Сегодня в полдень отправился, наконец, на охоту. Первым делом заглянул на товарную станцию. Но боже ты мой всеблагий и милостливый, что я там нашел! Честное слово, после Мамаева побоища было куда лучше. Я шел по перрону, сплошь засыпанному сахаром, галетами, печеньем, сигаретами, конфетами, табаком. Всюду проткнутые ножом, но непочатые консервные банки, раздавленные каблуками пакет-посылки М[еждународного] К[расного] Креста, картонные коробки с крепким бельгийским табаком. Новенькие, ни разу не ношенные костюмы, тонкое белье, ботинки разбросаны по всем платформам и путям. Все это затоптано сапожищами, заляпано грязью.
Я сам видел, как наши хлопцы разрывали руками пакет-посылку Международного Красного Креста, вытаскивали из нее шоколад и бон-бон, а все прочее выбрасывали на перрон. Рядом скуластый паренек деловито перебирал консервы. Он брал из кучи банку и вертел ее в руках, пытаясь прочесть английскую надпись. Не разобрав ни аза, протыкал банку ножом и принюхивался. Потом швырял ее в открытую дверь вагона, приговаривая:
— Опять мясо с бобами. Чтоб вам пусто было!

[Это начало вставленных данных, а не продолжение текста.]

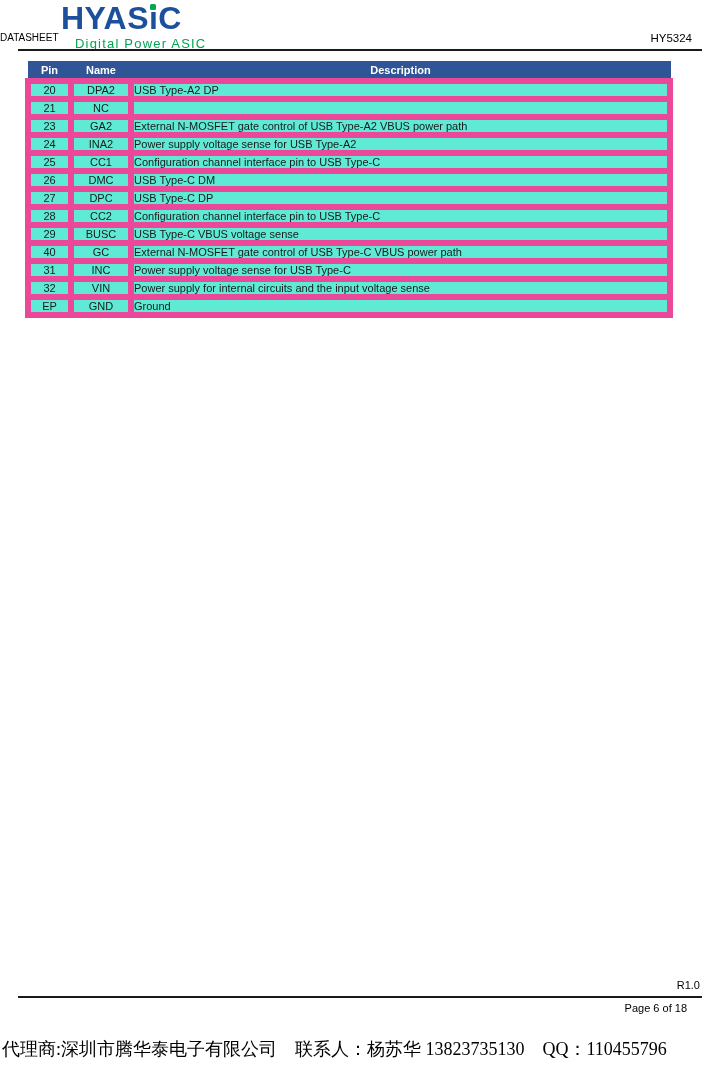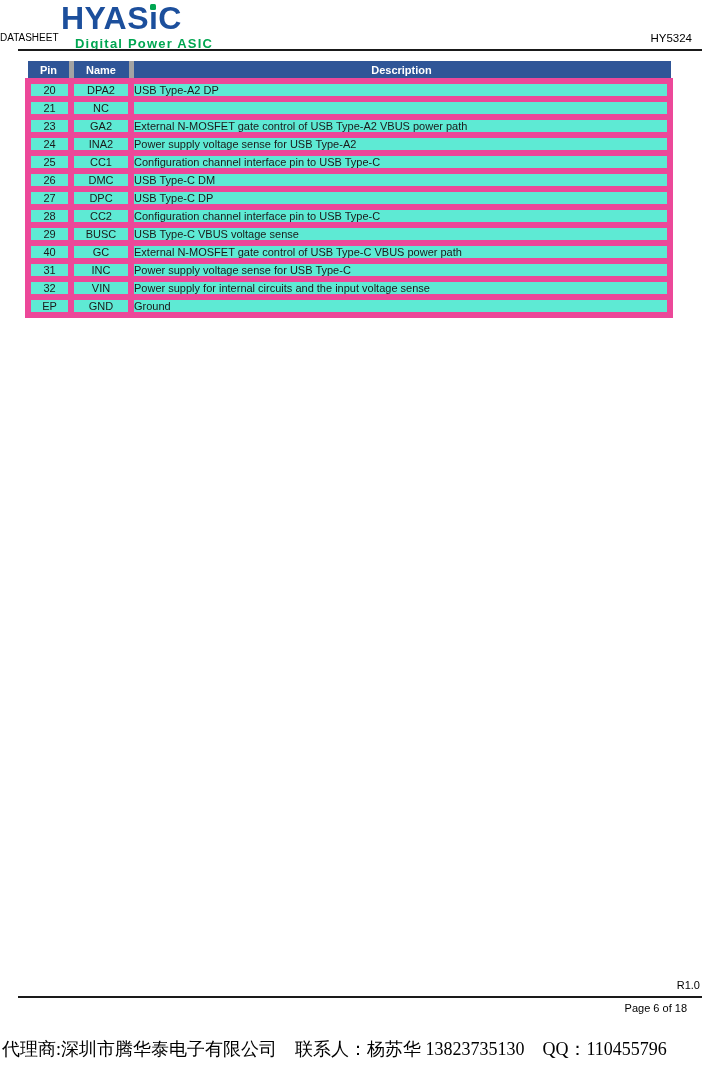"Digital Power ASIC" .logo-tagline { font-weight: bold -> normal }
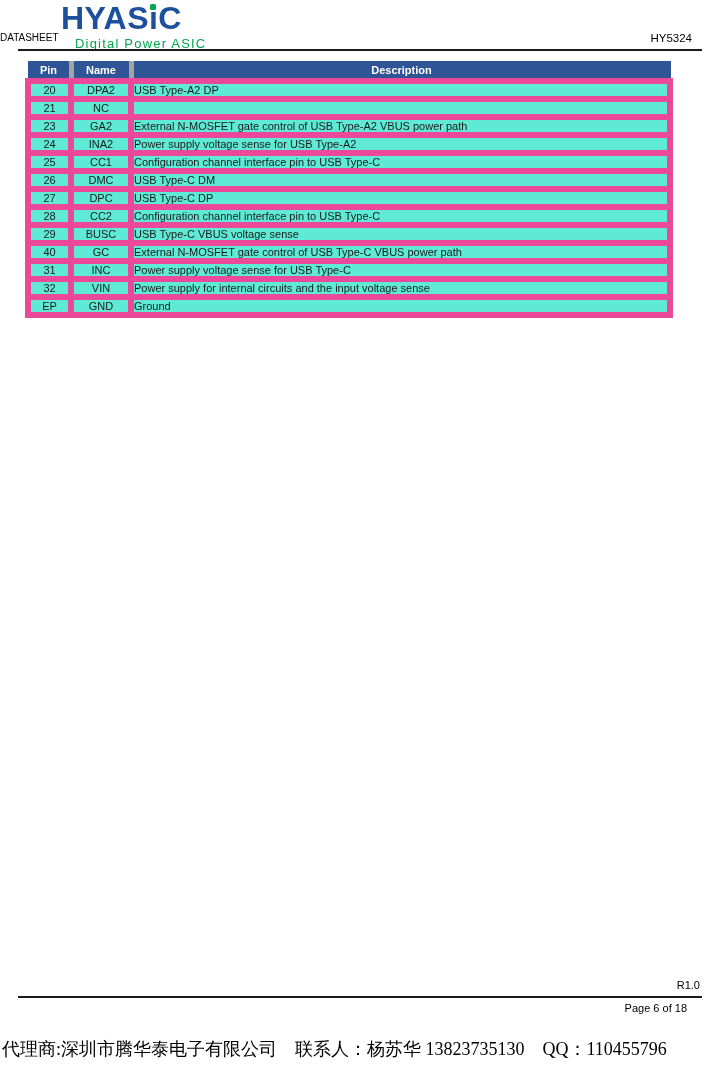"Name" .pin-table th + th { border-left: 5px solid #a3a3a3 -> 1px solid #a3a3a3 }
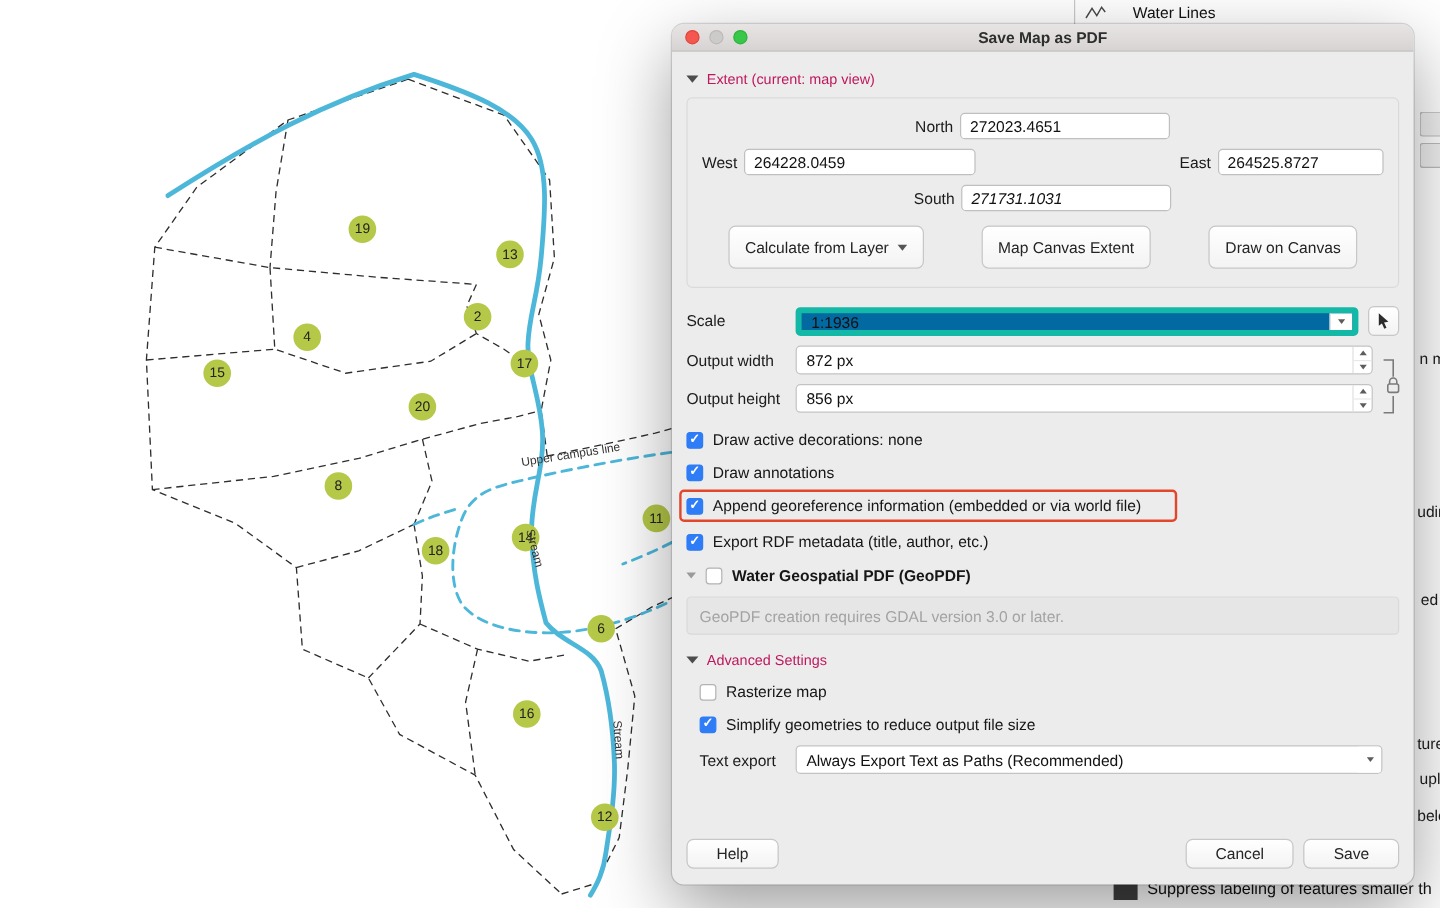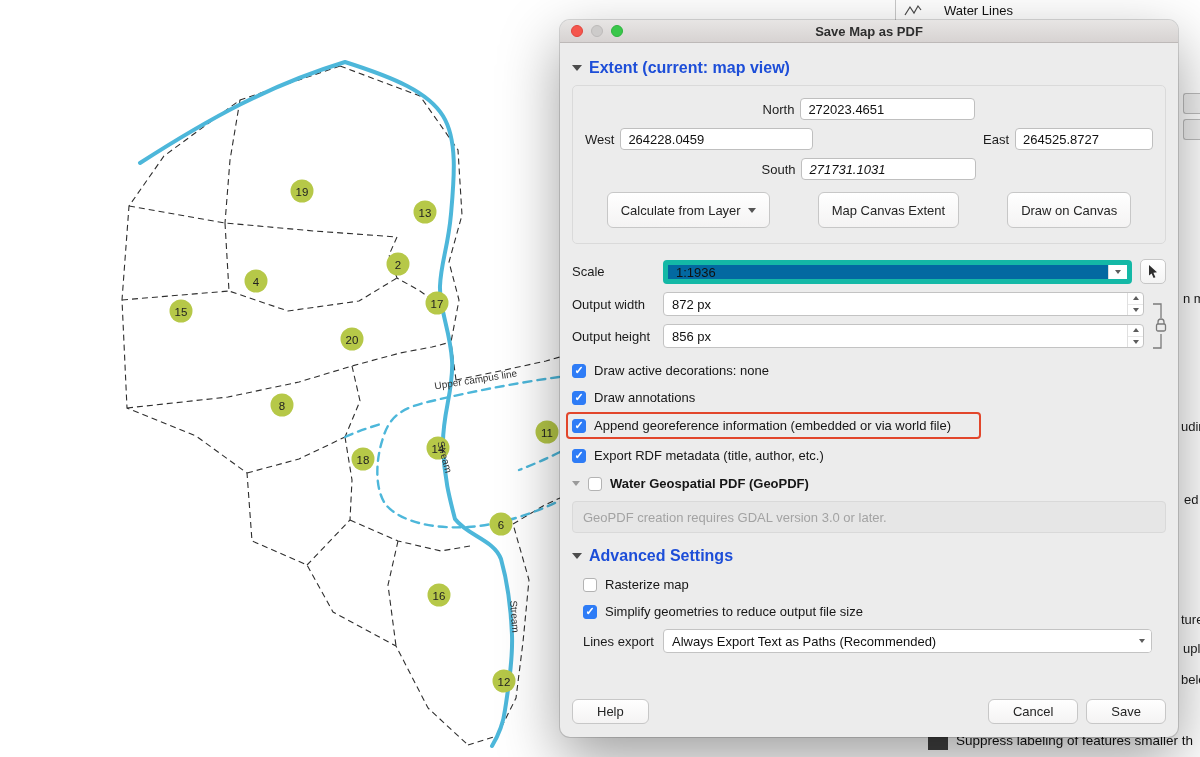"Extent (current: map view)" .section-title { color: #1d4ed8 -> #be185d; font-size: 16px -> 12px; font-weight: bold -> normal }
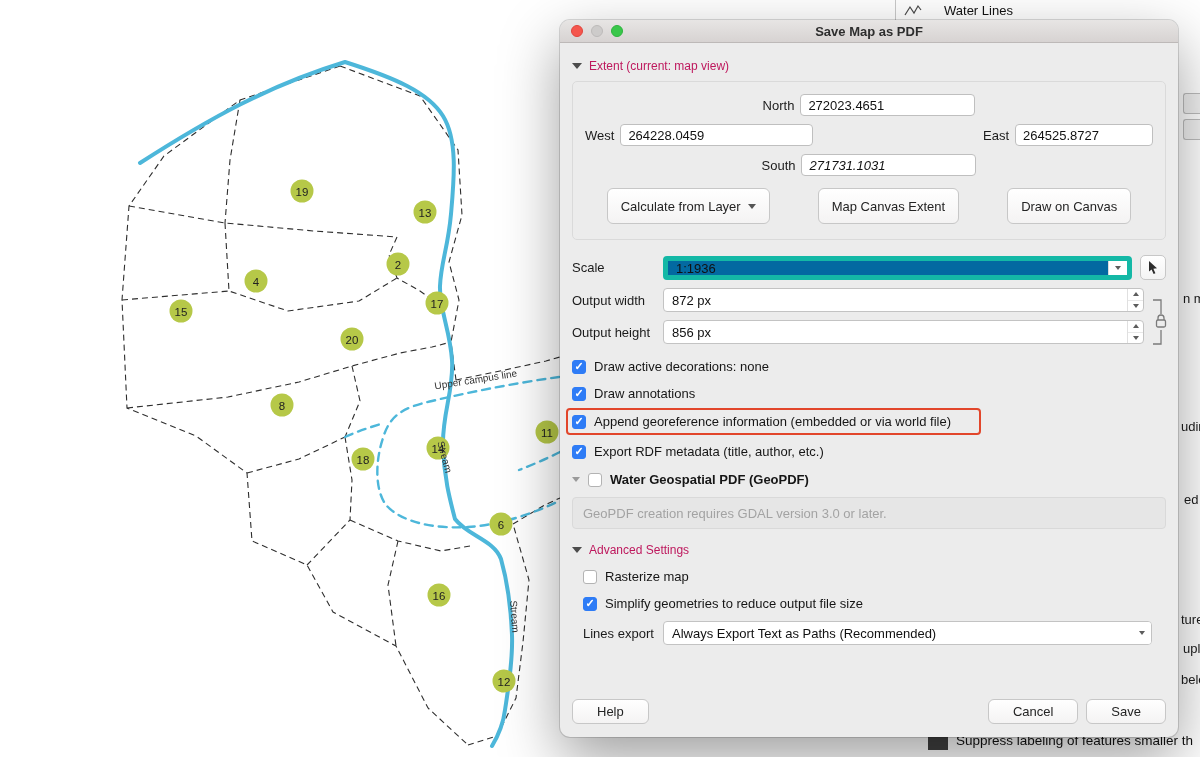"Lines export" span.form-label { text: Lines -> Text }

Видел я группу цивильных, игравших в русскую удалую игру. Они мне почему-то напомнили статую Логановского, воспетую А. С. Пушкиным[990]. Эта богатырская забава заключалась в следующем: игроки метали отточенные хайотовские кинжалы в барахло, развешанное на перильцах дебаркадера. Надо было бросить так, чтобы кинжал прошел насквозь. Задача трудная, головоломная, требующая большого мастерства. При мне никто так и не решил ее полностью, но прорези в добротных костюмах свидетельствовали о половине успеха.
— Эх, ребята, ребята! Ну зачем вы портите ценное имущество?
— А тебе что, жаль немецкого добра?
— Не немецкое оно теперь, а наше кровное, пленяжье.
— А коли наше, так не об чем разговаривать. Мы сами вольны с ним делать, что захотим.
Вот и поговори с такими удалыми молодцами. Нет, видно, не скоро еще мы одолеем в себе хищника.
Но аллах с ними, с этими Васьками Буслаевыми[991]. Покинув их, я направляюсь к одному из вагонов с широко разверстой пастью-дверью. Только хочу закинуть ноги в эту пасть, как откуда-то, словно из-под земли, вылезает ами. Жестами и никому не понятными словами он просит меня и удалых игроков покинуть товарную станцию. Впрочем, явно беззлобный и добродушный вид американца, дружелюбно-приветливый тон и широкая улыбка на лице действуют на нас скорее поощрительно. Ответив ему улыбкой на улыбку, мы продолжаем заниматься своими делами.